В другом воплощении представлен способ определения того, может ли соединение лечить атеросклероз или нежелательный профиль липидов в плазме, включающий: а) сравнение профиля липидов или степени атеросклероза у первого трансгенного млекопитающего, получавшего диету, которая широко известна как атерогенная, и обработанного данным соединением, с липидным профилем или степенью атеросклероза у второго трансгенного млекопитающего, получавшего такую же атерогенную диету, но не обработанного данным соединением; и b) определение потенциального терапевтического эффекта данного соединения на основании сравнительной оценки липидного профиля или степени атеросклероза у первого и второго трансгенного млекопитающего; причем и первое, и второе млекопитающее являются трансгенными млекопитающими.

В одном воплощении представлен способ лечения, в котором препарат для лечения эффекта высокого уровня Lp(a) в отсутствие или в присутствии таких микронутриентов, как витамин С, наблюдается на таких трансгенных мышах, которые не производят витамин С, но вырабатывают Lp(a) человека.

Композиция, способ и лечение, описанные здесь, могут быть реализованы любым способом для достижения различных аспектов и могут выполняться в подходящем для данного млекопитающего виде.

Краткое описание фигур

На фигурах из прилагаемых чертежей, на которых одинаковые обозначения означают одинаковые элементы, типичные воплощения представлены для примера, а не для ограничения изобретения.

На фиг. 1 представлена схема, использовавшаяся для создания двойных трансгенных мышей.

На фиг. 2 представлена экспрессия связанных через дисульфид аро(а) человека и ароВ-100 человека в виде собранного Lp(a) с липидной глобулой у самцов и самок трансгенных мышей с генами аро(а) человека и аро В-100 человека, но не у самцов и самок трансгенных мышей без обоих генов.

На фиг. 3 представлена экспрессия белка аро(а) человека у самок и самцов мышей.

На фиг. 4 представлена экспрессия белка ароВ-100 человека у самцов и самок трансгенных мышей в частицах LDL и частицах Lp(a).

На фиг. 5 представлен уровень аскорбата в сыворотке у самок и самцов трансгенных мышей (26-29 недель) при добавлении в корм витамина С или без добавления витамина С в мкмоль/л (мкМ).

На фиг. 6 представлен профиль холестерина методом электрофореза с иммунофиксацией белков сыворотки (SPIFE) у гипоаскорбемических или получавших с кормом аскорбат мышей Lp(a)+GULO(-/-).
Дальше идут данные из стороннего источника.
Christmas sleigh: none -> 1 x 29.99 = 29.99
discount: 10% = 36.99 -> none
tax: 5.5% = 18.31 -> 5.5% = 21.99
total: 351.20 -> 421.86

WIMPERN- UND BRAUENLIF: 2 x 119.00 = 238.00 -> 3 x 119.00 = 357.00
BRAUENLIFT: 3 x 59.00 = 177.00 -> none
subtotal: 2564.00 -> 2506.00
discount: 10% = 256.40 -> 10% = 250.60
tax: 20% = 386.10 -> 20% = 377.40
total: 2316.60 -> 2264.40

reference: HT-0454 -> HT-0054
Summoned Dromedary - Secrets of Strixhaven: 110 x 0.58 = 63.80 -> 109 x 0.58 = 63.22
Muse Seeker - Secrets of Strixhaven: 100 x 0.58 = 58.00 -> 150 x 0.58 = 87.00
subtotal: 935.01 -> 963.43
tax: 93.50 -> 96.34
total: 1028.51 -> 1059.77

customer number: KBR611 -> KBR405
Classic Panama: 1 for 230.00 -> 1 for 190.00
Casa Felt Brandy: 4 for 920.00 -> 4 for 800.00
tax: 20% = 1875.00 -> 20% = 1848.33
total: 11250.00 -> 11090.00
На фиг. 7 представлен профиль частиц с аро(а) методом иммунофиксационного электрофореза (IFE) у гипоаскорбемических или получавших с кормом аскорбат мышей Lp(a)+GULO(-/-).

На фиг. 8 представлен профиль частиц с ароВ методом иммунофиксационного электрофореза (IFE) у гипоаскорбемических или получавших с кормом аскорбат мышей Lp(a)+GULO(-/-).

Другие особенности воплощений настоящего изобретения станут понятными из прилагаемых чертежей и из следующего подробного описания.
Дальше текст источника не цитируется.